• _What the exercise asks_: Below, locate the line that contains "in her eye.". Repeat exactly from that line to the line that contains "el cambio respectivo.", inclusive, leaving out the pictures.

[Change listing data]
++++++
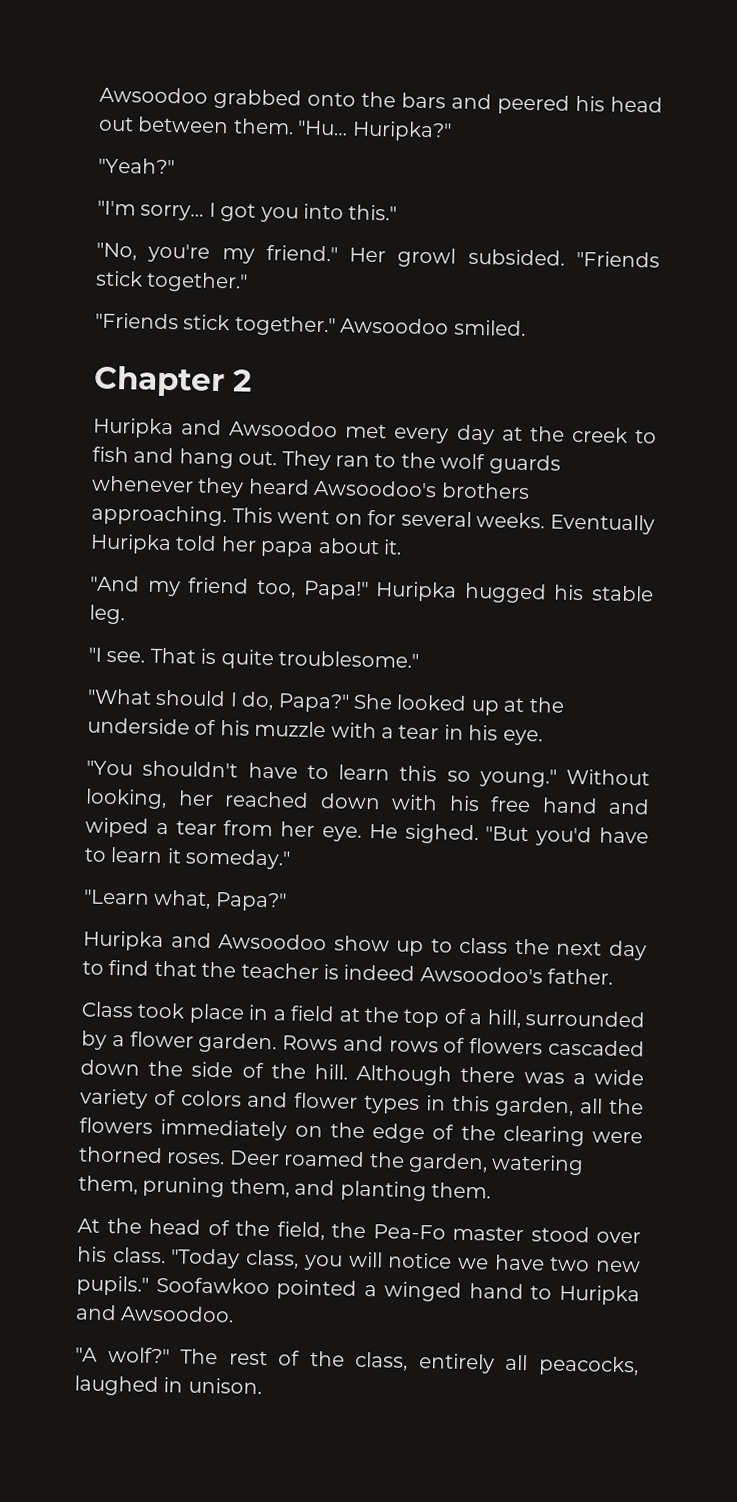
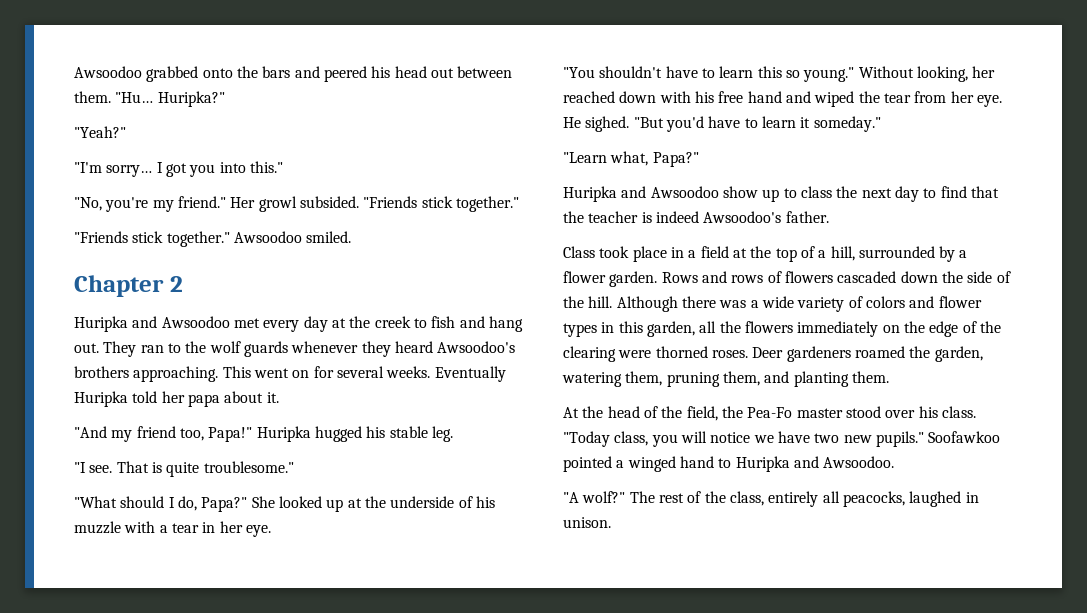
- She looked up at the underside of his muzzle with a tear in his eye.
+ She looked up at the underside of his muzzle with a tear in her eye.
- Without looking, her reached down with his free hand and wiped a tear from her eye.
+ Without looking, her reached down with his free hand and wiped the tear from her eye.
- Deer roamed the garden, watering them, pruning them, and planting them.
+ Deer gardeners roamed the garden, watering them, pruning them, and planting them.

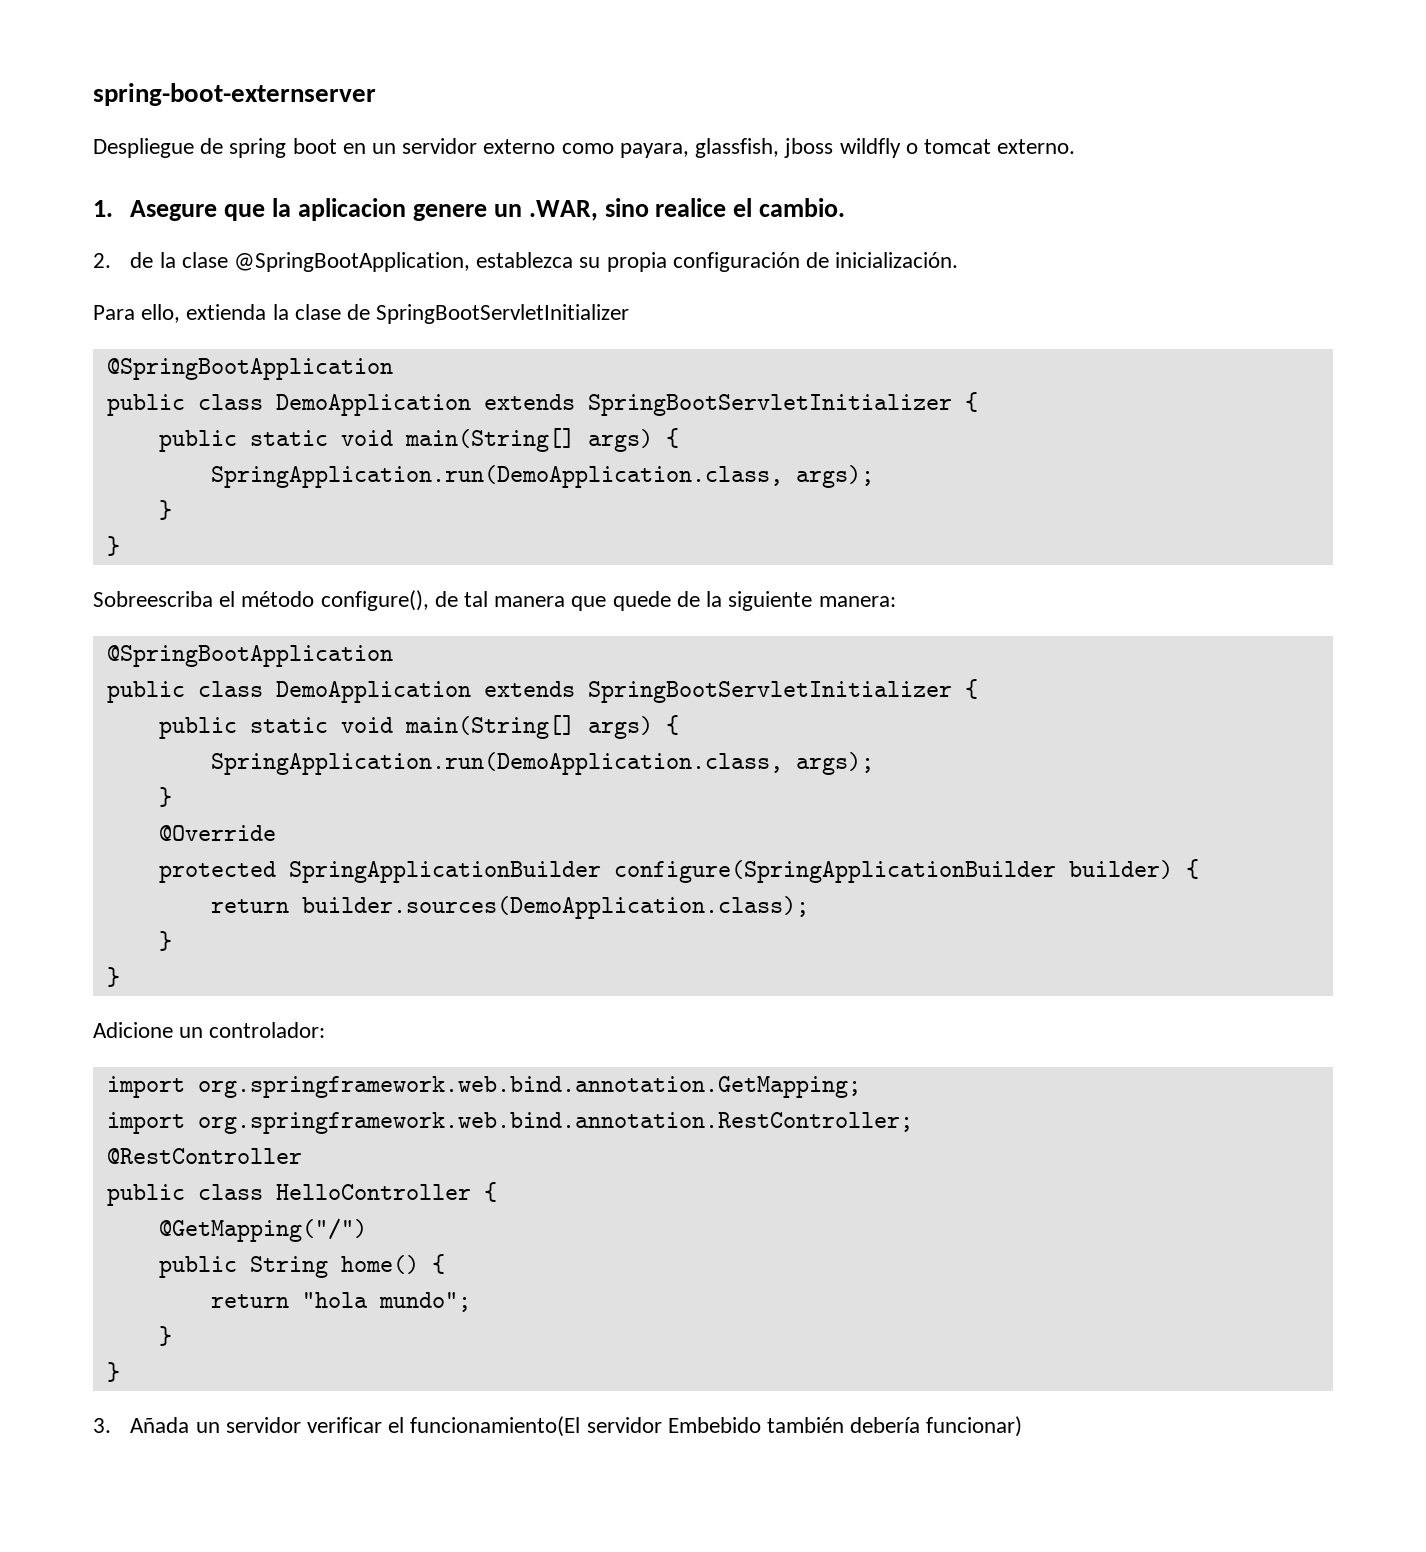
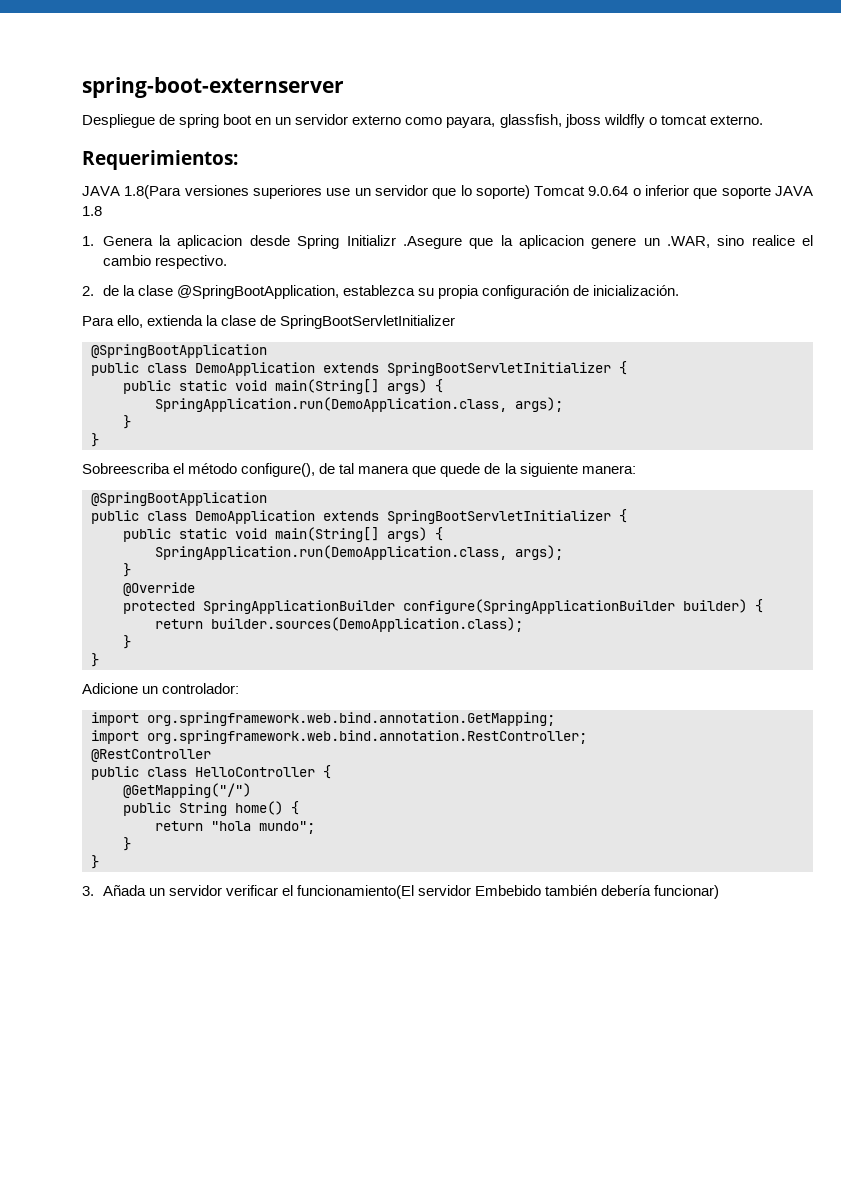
- 1. Asegure que la aplicacion genere un .WAR, sino realice el cambio.
+ Requerimientos:
+ JAVA 1.8(Para versiones superiores use un servidor que lo soporte) Tomcat 9.0.64 o inferior que soporte JAVA 1.8
+ 1. Genera la aplicacion desde Spring Initializr .Asegure que la aplicacion genere un .WAR, sino realice el cambio respectivo.

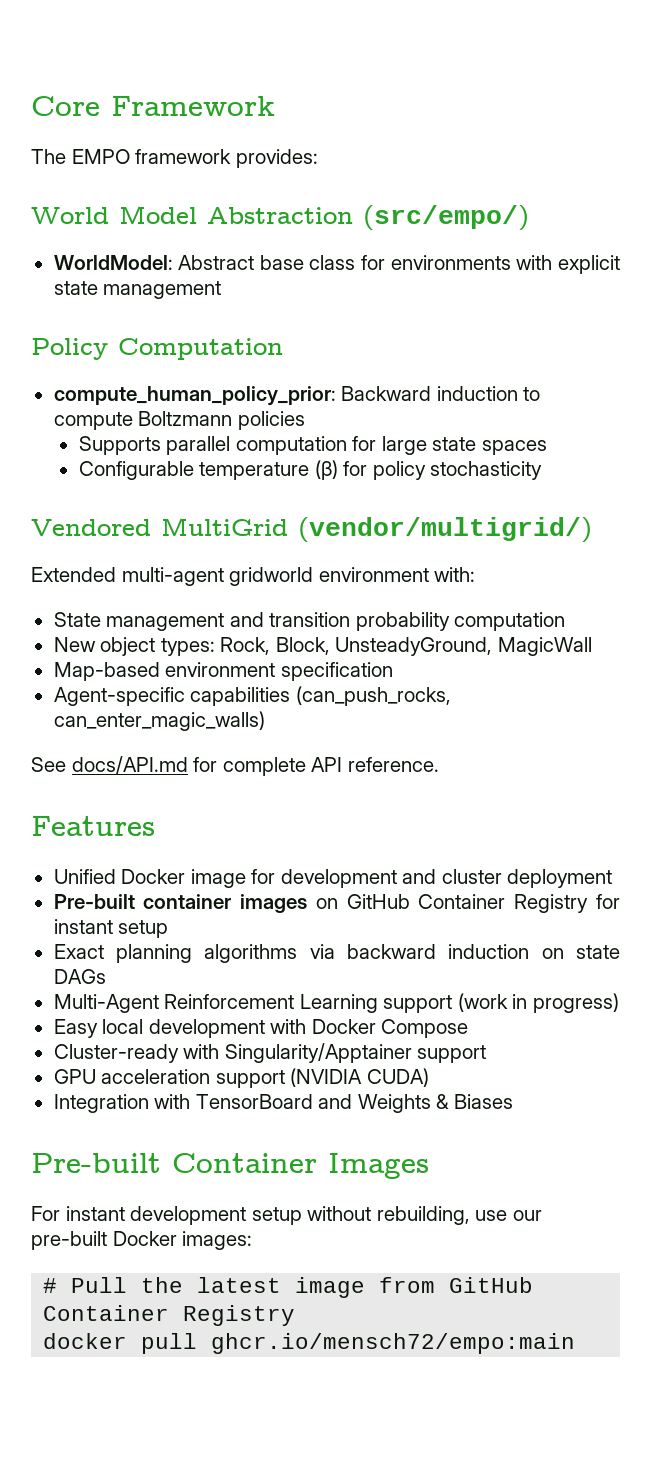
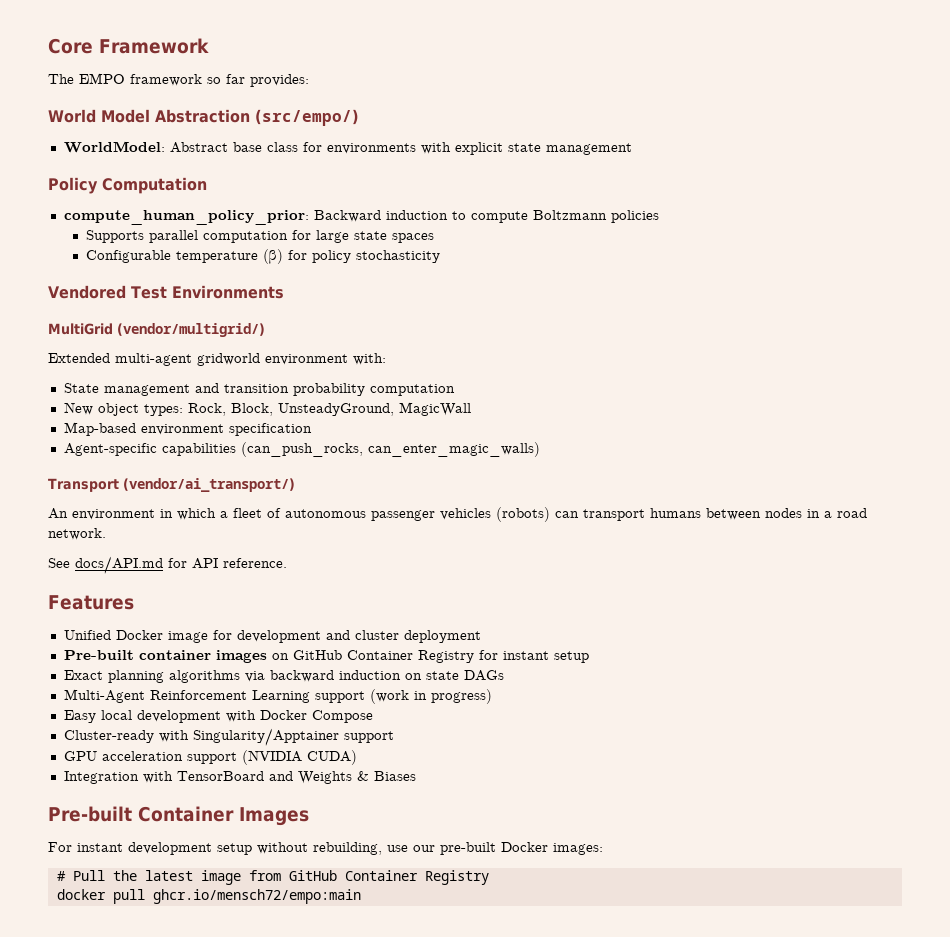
- The EMPO framework provides:
+ The EMPO framework so far provides:
- Vendored MultiGrid (vendor/multigrid/)
+ Vendored Test Environments
+ MultiGrid (vendor/multigrid/)
+ Transport (vendor/ai_transport/)
+ An environment in which a fleet of autonomous passenger vehicles (robots) can transport humans between nodes in a road network.
- See docs/API.md for complete API reference.
+ See docs/API.md for API reference.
++++++
• _Exercise answer_:
+ She looked up at the underside of his muzzle with a tear in her eye.
- Without looking, her reached down with his free hand and wiped a tear from her eye.
+ Without looking, her reached down with his free hand and wiped the tear from her eye.
- Deer roamed the garden, watering them, pruning them, and planting them.
+ Deer gardeners roamed the garden, watering them, pruning them, and planting them.

- 1. Asegure que la aplicacion genere un .WAR, sino realice el cambio.
+ Requerimientos:
+ JAVA 1.8(Para versiones superiores use un servidor que lo soporte) Tomcat 9.0.64 o inferior que soporte JAVA 1.8
+ 1. Genera la aplicacion desde Spring Initializr .Asegure que la aplicacion genere un .WAR, sino realice el cambio respectivo.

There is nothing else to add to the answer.